Computing Reviews
Today's Issue Hot Topics Search Browse Recommended My Account Log In
Review Help
Social media data processing infrastructure by using Apache Spark big data platform: Twitter data analysis
Podhoranyi M., Vojacek L.  CCIOT 2019 (Proceedings of the 2019 4th International Conference on Cloud Computing and Internet of Things, Tokyo, Japan,  Sep 20-22, 2019) 1-6. 2019. Type: Proceedings
Date Reviewed: Mar 17 2021

What would we do without social media? What would the world look like if there weren’t continuous data streams? If we refer back to our history, the first big breakthrough was around 1440, when Johannes Gutenberg started his printing technology. This was the beginning of information spreading around the world. At first, this was done very slowly, but then in the early 17th century (from 1605), a new and interesting idea appeared: the newspaper.
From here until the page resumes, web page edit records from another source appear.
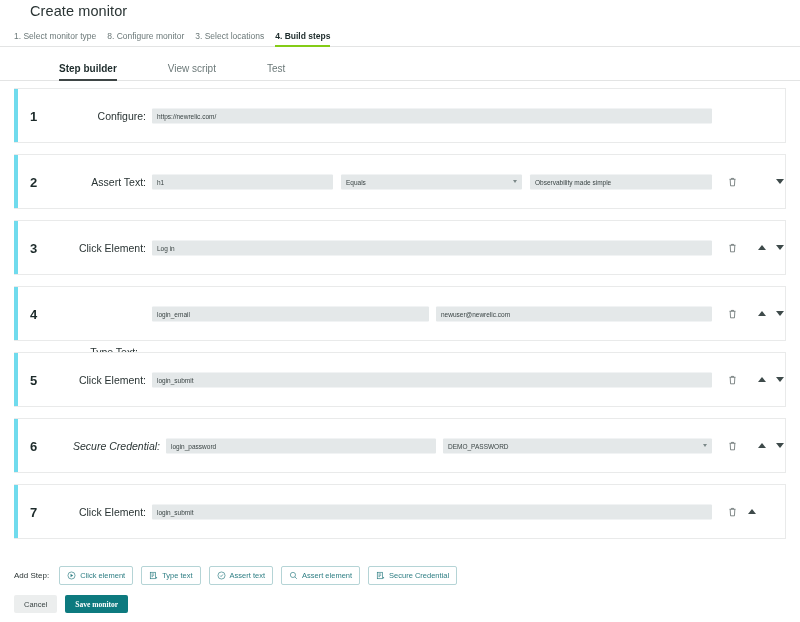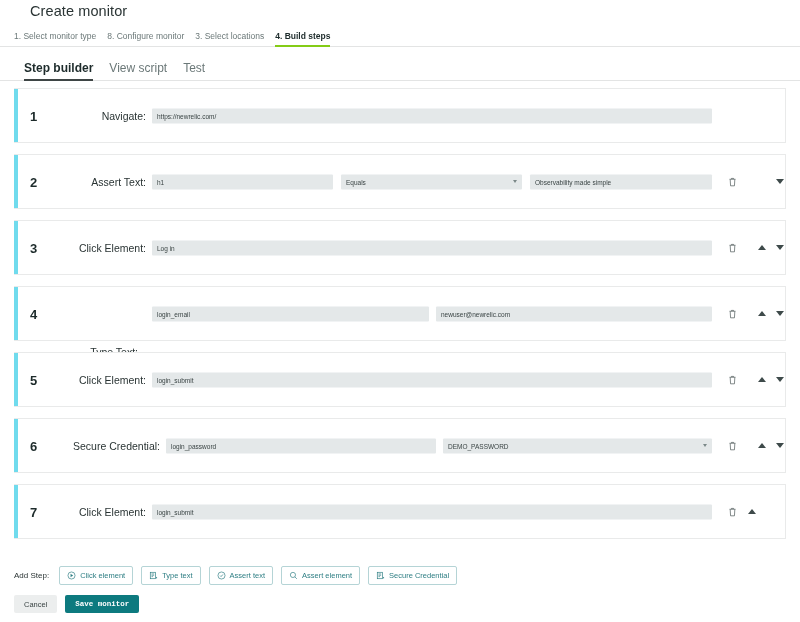--- a/index.html
+++ b/index.html
@@ -83,13 +83,14 @@
     height: 22px;
   }
   .subtab {
-    font-size: 12px;
+    font-size: 10px;
     color: #6b7878;
     line-height: 19px;
     white-space: nowrap;
     height: 22px;
     box-sizing: border-box;
     border-bottom: 2px solid transparent;
+    margin-left: 35px;
   }
   .subtab.active {
     color: #1d2b2b;

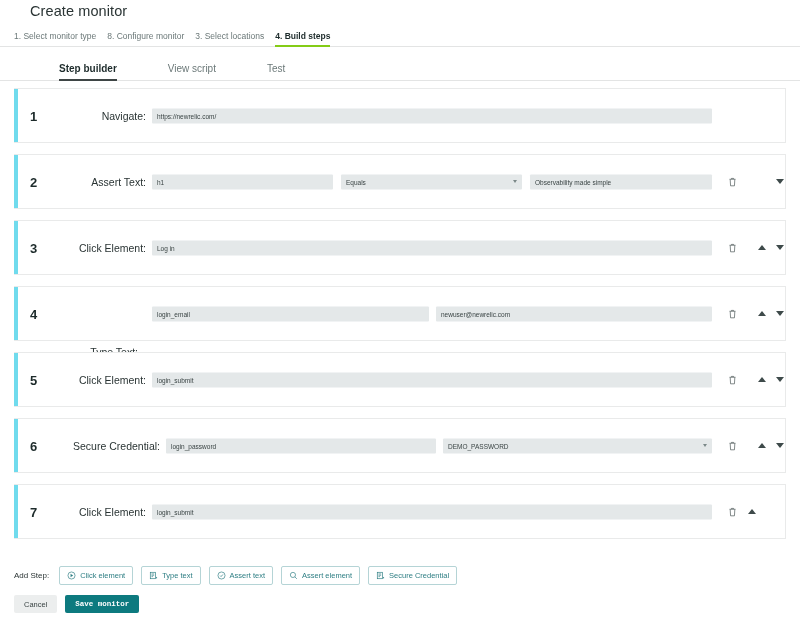--- a/index.html
+++ b/index.html
@@ -290,7 +290,7 @@
     <div class="step-card">
       <div class="step-accent"></div>
       <div class="step-num">1</div>
-      <div class="step-label" style="left: 40px; width: 92px;">Navigate:</div>
+      <div class="step-label" style="left: 40px; width: 92px;">Configure:</div>
       <div class="field" style="left: 138px; width: 560px;">
         <span>https://newrelic.com/</span>
       </div>

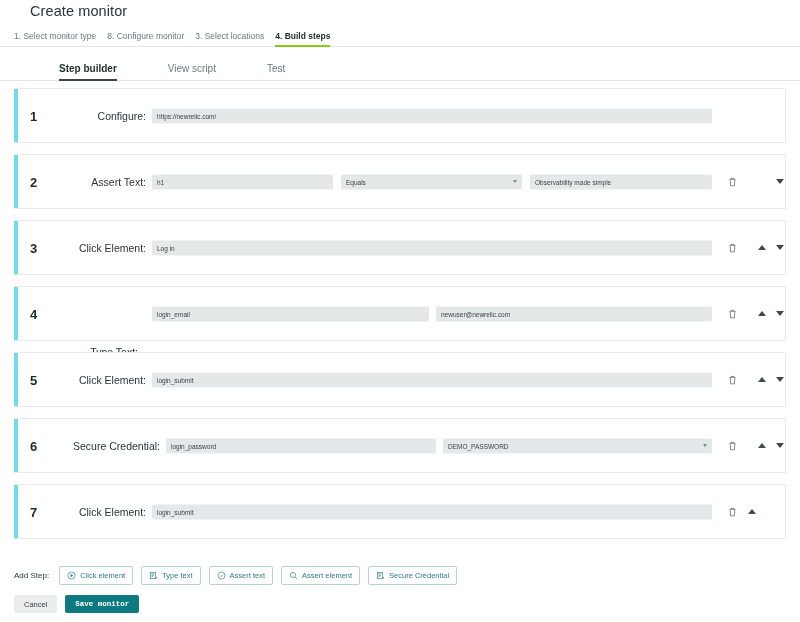--- a/index.html
+++ b/index.html
@@ -389,7 +389,7 @@
     <div class="step-card">
       <div class="step-accent"></div>
       <div class="step-num">6</div>
-      <div class="step-label" style="left: 40px; width: 106px;">Secure Credential:</div>
+      <div class="step-label" style="left: 40px; width: 106px; font-style: italic;">Secure Credential:</div>
       <div class="field" style="left: 152px; width: 270px;">
         <span>login_password</span>
       </div>

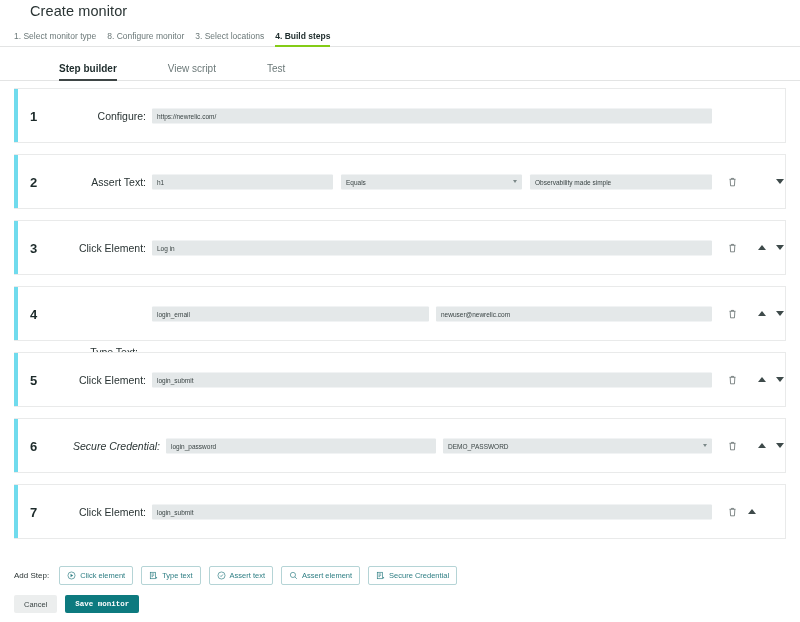--- a/index.html
+++ b/index.html
@@ -259,7 +259,7 @@
     border-radius: 2px;
     font-size: 7.5px;
     color: #ffffff;
-    font-family: Liberation Mono, monospace;
+    font-family: Liberation Serif, serif;
     font-weight: bold;
     cursor: pointer;
   }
Information could now spread more quickly. And when Gauss, Weber, Wheatstone, and Morse introduced their various telegraphs, it was clear that information spreads even faster with a pair of wires. After the discoveries of Tesla and Marconi, with their new invention called the radio, the speed of information spreading reached almost the speed of light. However, this communication was rather one-directional, and its flow was very limited: the reader/listener had no or limited opportunity to create/respond and quickly spread news. As an example: the citizens band (CB) radio was not so popular. Still, all of these inventions were only a prelude to what we have today.
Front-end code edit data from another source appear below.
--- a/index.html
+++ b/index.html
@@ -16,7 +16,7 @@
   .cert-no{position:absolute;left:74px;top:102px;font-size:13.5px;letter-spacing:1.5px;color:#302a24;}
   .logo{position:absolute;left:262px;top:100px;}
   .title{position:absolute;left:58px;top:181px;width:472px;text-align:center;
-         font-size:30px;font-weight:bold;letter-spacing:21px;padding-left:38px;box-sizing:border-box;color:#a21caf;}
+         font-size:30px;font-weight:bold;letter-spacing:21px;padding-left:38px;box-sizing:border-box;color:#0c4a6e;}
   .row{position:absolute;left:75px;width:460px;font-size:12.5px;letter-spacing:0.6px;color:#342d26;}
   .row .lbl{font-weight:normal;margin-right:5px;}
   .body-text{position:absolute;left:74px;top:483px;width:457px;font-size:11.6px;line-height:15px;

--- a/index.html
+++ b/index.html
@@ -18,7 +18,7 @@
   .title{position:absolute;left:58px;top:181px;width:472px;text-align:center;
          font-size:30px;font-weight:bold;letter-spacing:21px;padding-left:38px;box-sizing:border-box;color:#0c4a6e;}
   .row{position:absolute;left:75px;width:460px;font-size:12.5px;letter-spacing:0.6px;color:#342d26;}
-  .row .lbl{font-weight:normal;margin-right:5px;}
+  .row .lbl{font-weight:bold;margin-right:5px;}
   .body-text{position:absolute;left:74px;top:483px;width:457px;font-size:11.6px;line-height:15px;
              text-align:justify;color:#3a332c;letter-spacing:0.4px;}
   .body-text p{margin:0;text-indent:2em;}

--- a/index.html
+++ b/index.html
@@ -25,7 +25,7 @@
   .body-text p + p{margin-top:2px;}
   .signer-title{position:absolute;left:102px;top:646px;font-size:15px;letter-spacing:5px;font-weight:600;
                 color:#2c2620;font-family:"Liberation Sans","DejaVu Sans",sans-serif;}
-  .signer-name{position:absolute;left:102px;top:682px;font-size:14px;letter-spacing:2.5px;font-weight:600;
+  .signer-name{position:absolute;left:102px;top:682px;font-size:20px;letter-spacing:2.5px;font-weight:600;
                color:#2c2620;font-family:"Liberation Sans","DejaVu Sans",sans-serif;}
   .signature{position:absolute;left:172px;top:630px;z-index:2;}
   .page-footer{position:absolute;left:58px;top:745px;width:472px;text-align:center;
An increase in information flow intensity has been observed since the 1970s, when it became clear that the idea of a global market was not a dream but a reality. Starting from Sydney, through Tokyo, Bombay, Frankfurt, Paris, and London, and reaching the New York Stock Exchange, the markets worked almost the whole day with constant data flow about changes in share prices. It was only a matter of time before this situation became the norm, though in different dimensions.

This is possible thanks to the Internet: one of its applications--social media--has taken over the world, generating flows of information. Different social media services generate data streams of “information with different levels of sensitivity, validity, and accuracy.” The main contribution of this paper is an architecture that is able to process Twitter’s data streams.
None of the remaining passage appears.